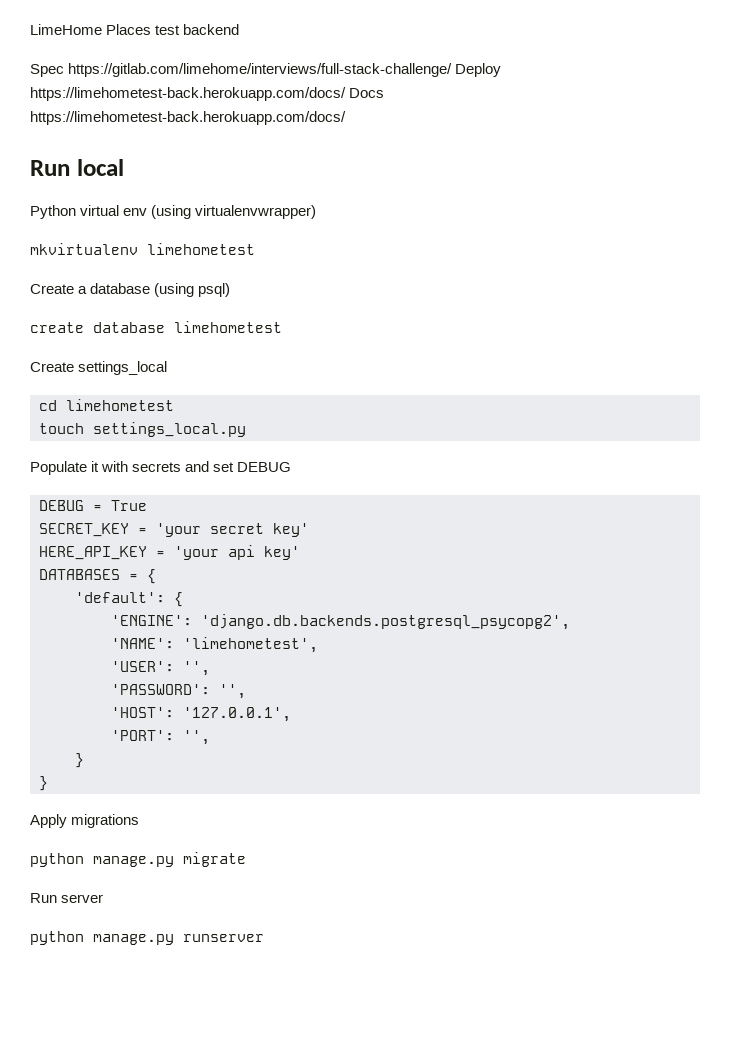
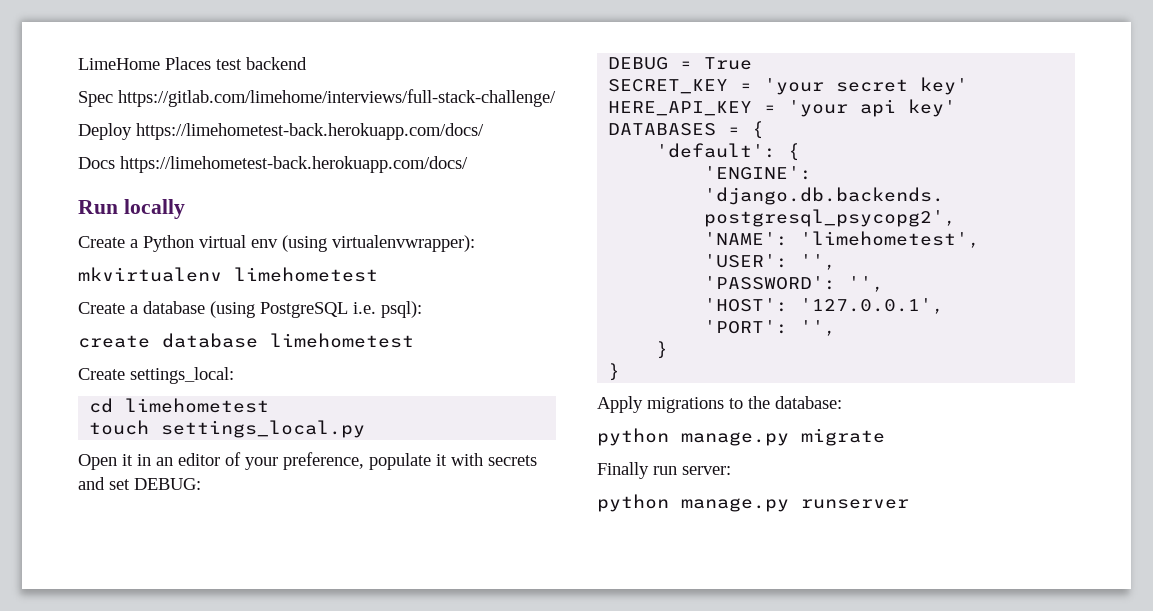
(453, 70) none -> (556, 98) //
(346, 94) none -> (484, 131) //
[76,159,124,176] local // -> [123,199,185,219] [78,236,138,248] locally // Create a
[195,205,317,219] virtualenvwrapper) -> [332,235,475,252] virtualenvwrapper):
[198,283,231,297] psql) -> [260,301,422,318] PostgreSQL i.e. psql):
[78,361,168,375] settings_local -> [130,367,234,384] settings_local:
[30,461,87,475] Populate -> [78,452,431,470] Open it in an editor of your preference, populate
[237,462,292,472] DEBUG -> [134,478,201,490] DEBUG:
(140, 821) none -> [729,396,842,409] to the database:
[30,893,104,903] Run server -> [597,462,731,479] Finally run server:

────────────────

— EXERCISE REQUIREMENTS —
From the data above, work out how many lines hold "none". Answer with the number alone.

— SOLVED EXERCISE —
3